Thompson’s account of the conditions under which we acquire rights over another suffers by accommodation. She finds in the idea of a contractual promise, a property—even mercantile—notion, application in the explanation of how it may become incumbent on a woman to carry her child to term. Assume the fetus is a “person” (a concession to a notion required to define boundaries for men), when a promise is made to a “person” it is wrong to break it (another concession necessary to counter a background of intransigence).
I am not saying that notions like freedom, boundaries, or promises have less moral significance for women. (Though it is easy to understand why some philosophers have implied it, even some feminists.) However, fully understanding what roles such notions play in a masculine moral economy makes it clear that these ideas resonate differently within a specifically feminine moral psychology.
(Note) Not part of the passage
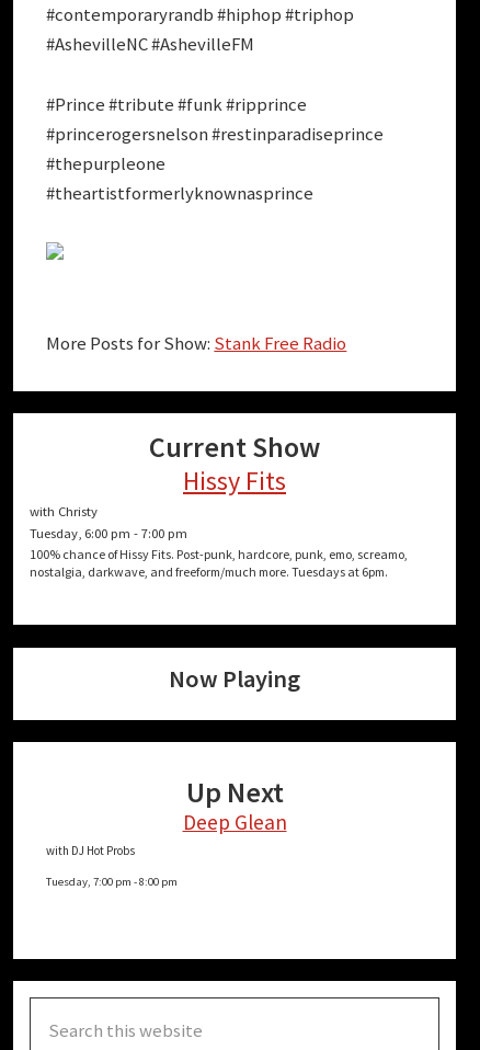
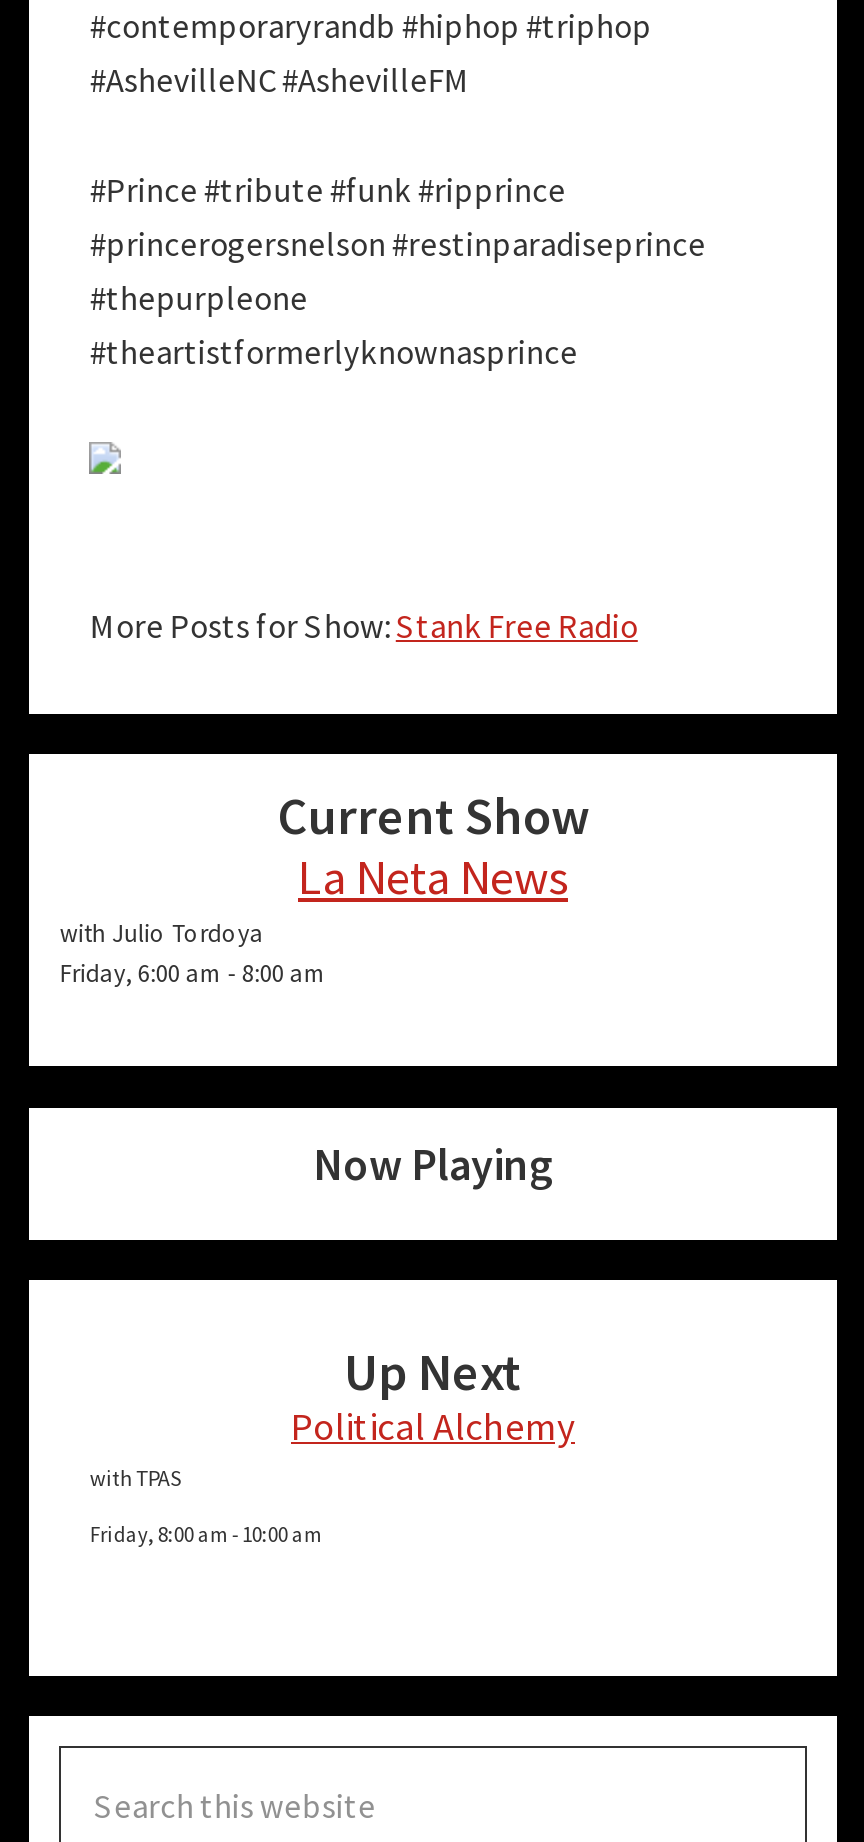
[30,464,408,580] Hissy Fits | with Christy | Tuesday, 6:00 pm - 7:00 pm | 100% chance of Hissy Fits. Post-punk, hardcore, punk, emo, screamo, | nostalgia, darkwave, and freeform/much more. Tuesdays at 6pm. -> [60,847,568,989] La Neta News | with Julio Tordoya | Friday, 6:00 am - 8:00 am
[46,809,287,858] Deep Glean | with DJ Hot Probs -> [90,1402,575,1492] Political Alchemy | with TPAS
[46,873,178,889] Tuesday, 7:00 pm - 8:00 pm -> [90,1520,322,1548] Friday, 8:00 am - 10:00 am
For her, every stricture is and should be subservient to creating and nurturing relationship. The damage that may be done is suffered by the relationship. This is not how a man46 ever sees it from the start. For him, even what is meant by “relationship” is cause for some alarm: his first thought is what he will lose by it or what it says about him that he needs it. A moral relationship becomes a concession extracted from him and not the aspiration it natively presents itself to a woman. He has in the end an eye on some heterocosmic accounting47 —and that’s if he is well-behaved… If he’s bad, there is no bottom to how low he will stoop.
The damage that he fears is always to this accounting—in another time, I might have said, his soul. It is that, by whatever name he calls it, which his dignity—his reason for being, his meaning, whatever determines his resolve to take another breath48 —identifies with. It is this, not relationship, that ethics relates to for him.
Traditional moral ideas have the shape they do because men always meant them to apply to themselves (and have often said so but have been systematically misread).49 So, when he seemed to make—to our politically-jaded ears—snide remarks about women, Kant more or less meant to send women out of the room when morality was being discussed. You might think J. S. Mill the famous exception.50 But Mill dealt with it by seeing what he wanted to see in women. It made sense for him to include women extensionally in the moral scheme of things on utilitarian grounds. So he made women into honorary men and attributed to them all the same aspirations, most notably, a desire for autonomy in the guise of liberty. It never occurred to him that what men talk about when they talk about liberty is not the same as what women talk about.51 There are as many ways to be sexist as there are men.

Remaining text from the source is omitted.